§ **Instructions for the task**
Your answer consists of the lines in the data that contain "considering". Copy each of them.

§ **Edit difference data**
◇ ◇ ◇ ◇ ◇
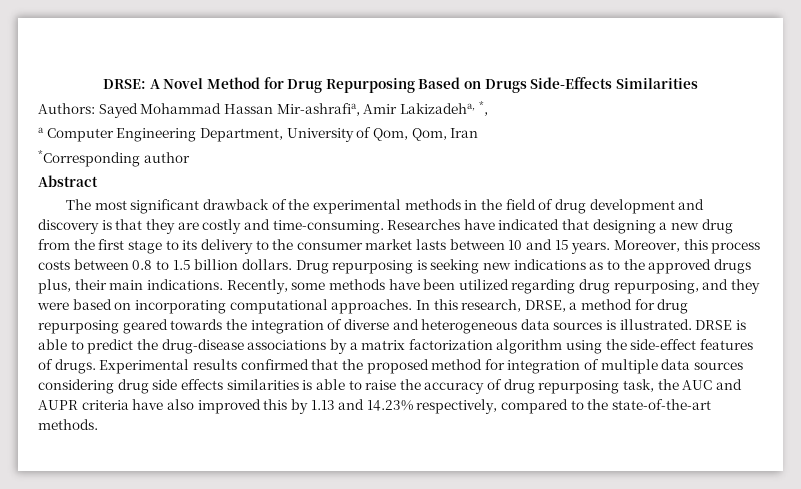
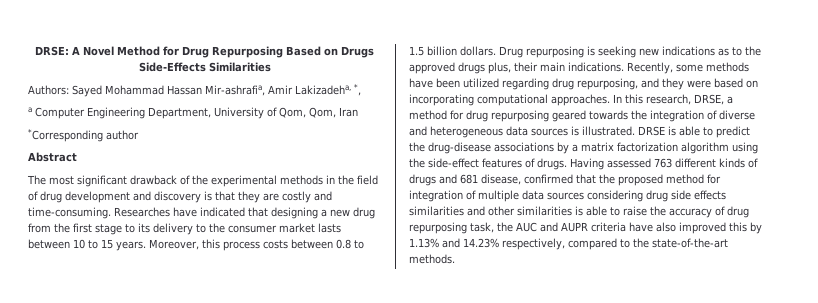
- Researches have indicated that designing a new drug from the first stage to its delivery to the consumer market lasts between 10 and 15 years.
+ Researches have indicated that designing a new drug from the first stage to its delivery to the consumer market lasts between 10 to 15 years.
- Experimental results confirmed that the proposed method for integration of multiple data sources considering drug side effects similarities is able to raise the accuracy of drug repurposing task, the AUC and AUPR criteria have also improved this by 1.13 and 14.23% respectively, compared to the state-of-the-art methods.
+ Having assessed 763 different kinds of drugs and 681 disease, confirmed that the proposed method for integration of multiple data sources considering drug side effects similarities and other similarities is able to raise the accuracy of drug repurposing task, the AUC and AUPR criteria have also improved this by 1.13% and 14.23% respectively, compared to the state-of-the-art methods.

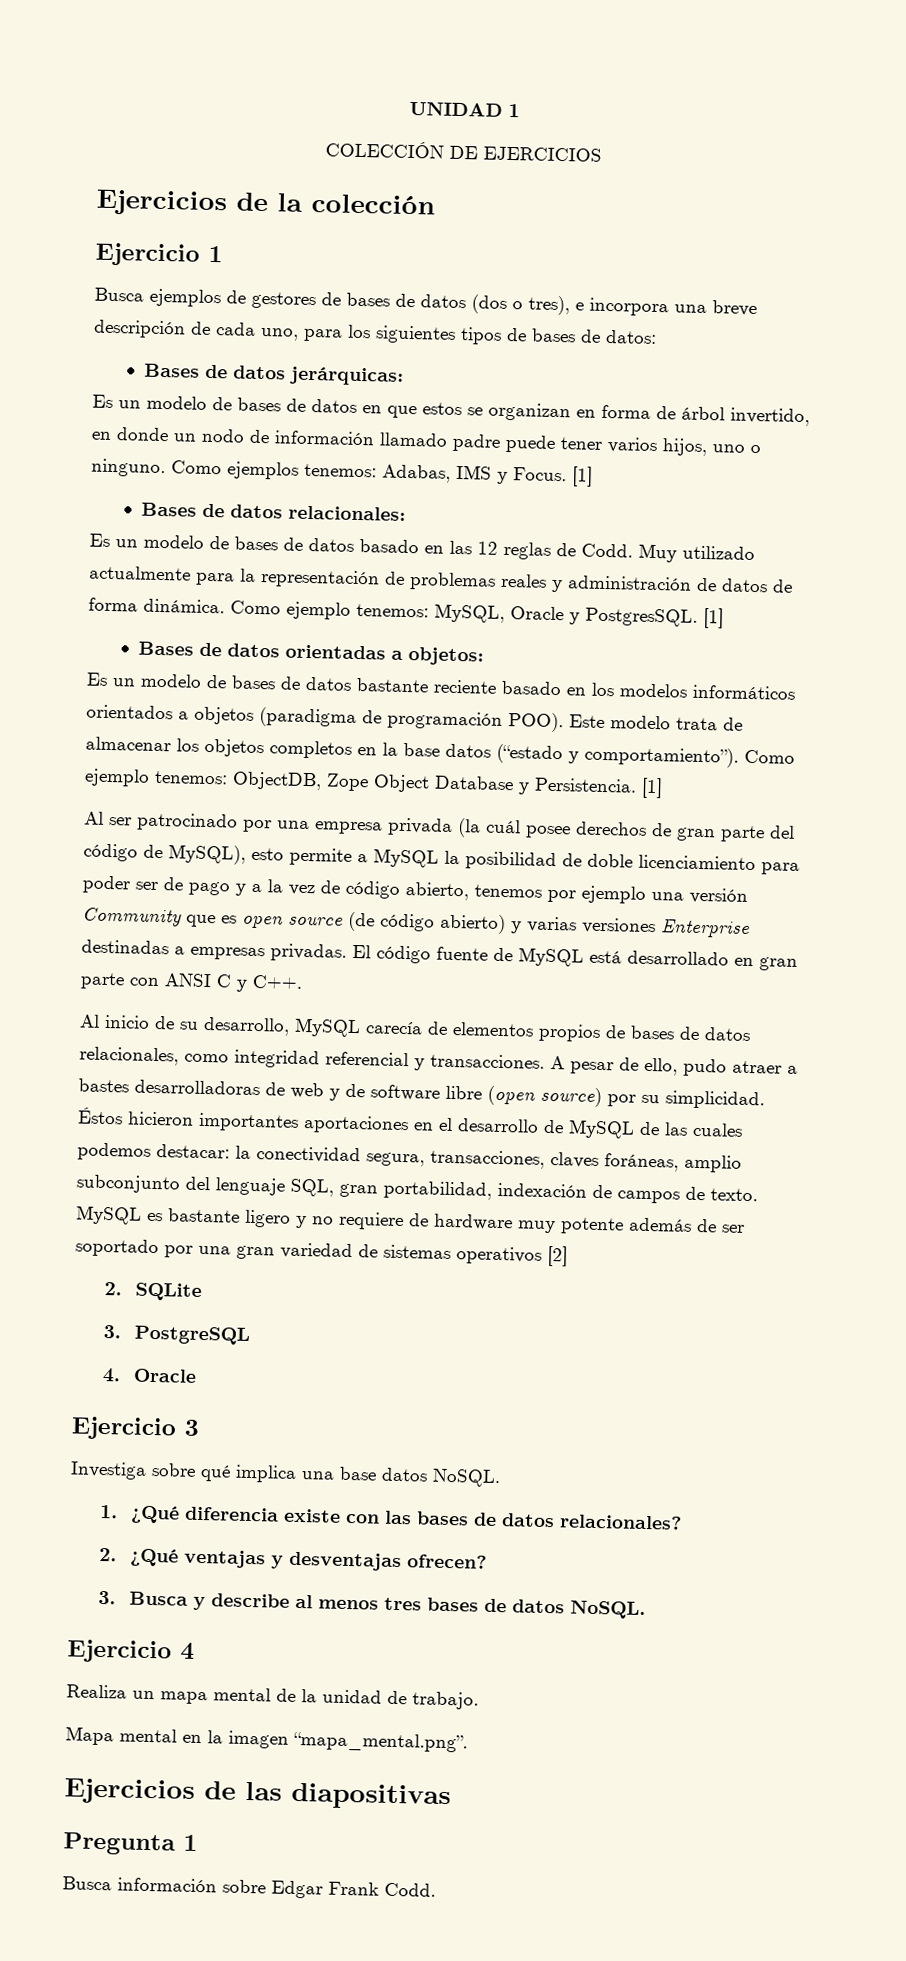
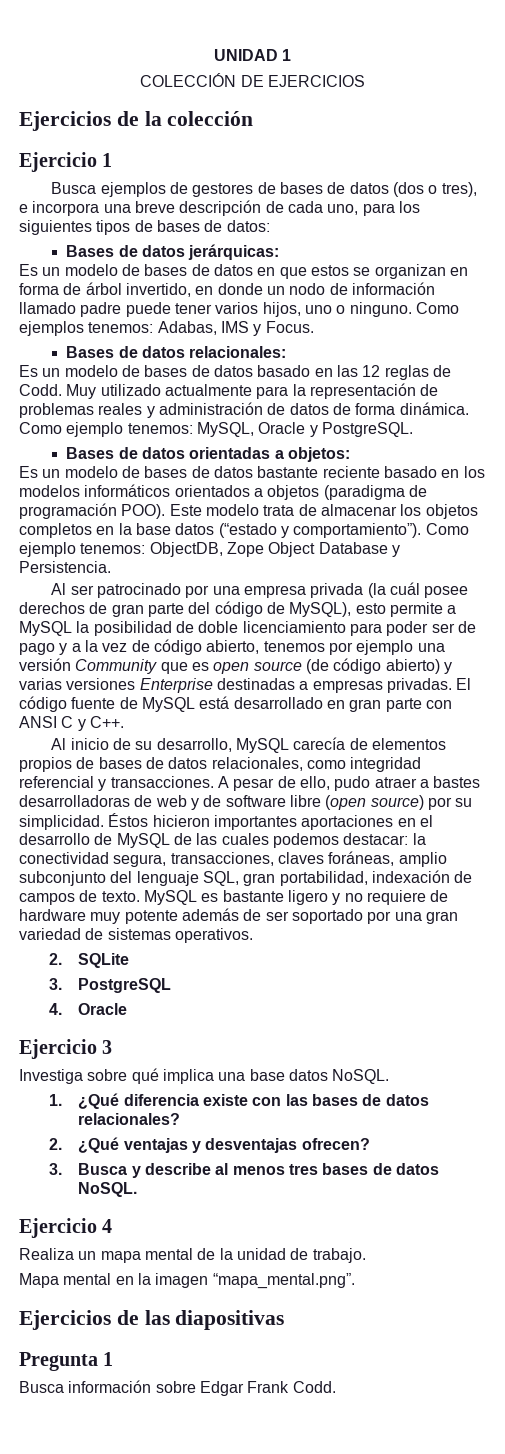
- Como ejemplos tenemos: Adabas, IMS y Focus. [1]
+ Como ejemplos tenemos: Adabas, IMS y Focus.
- Como ejemplo tenemos: MySQL, Oracle y PostgresSQL. [1]
+ Como ejemplo tenemos: MySQL, Oracle y PostgreSQL.
- Como ejemplo tenemos: ObjectDB, Zope Object Database y Persistencia. [1]
+ Como ejemplo tenemos: ObjectDB, Zope Object Database y Persistencia.
- MySQL es bastante ligero y no requiere de hardware muy potente además de ser soportado por una gran variedad de sistemas operativos [2]
+ MySQL es bastante ligero y no requiere de hardware muy potente además de ser soportado por una gran variedad de sistemas operativos.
◇ ◇ ◇ ◇ ◇
§ **Task output**
- Experimental results confirmed that the proposed method for integration of multiple data sources considering drug side effects similarities is able to raise the accuracy of drug repurposing task, the AUC and AUPR criteria have also improved this by 1.13 and 14.23% respectively, compared to the state-of-the-art methods.
+ Having assessed 763 different kinds of drugs and 681 disease, confirmed that the proposed method for integration of multiple data sources considering drug side effects similarities and other similarities is able to raise the accuracy of drug repurposing task, the AUC and AUPR criteria have also improved this by 1.13% and 14.23% respectively, compared to the state-of-the-art methods.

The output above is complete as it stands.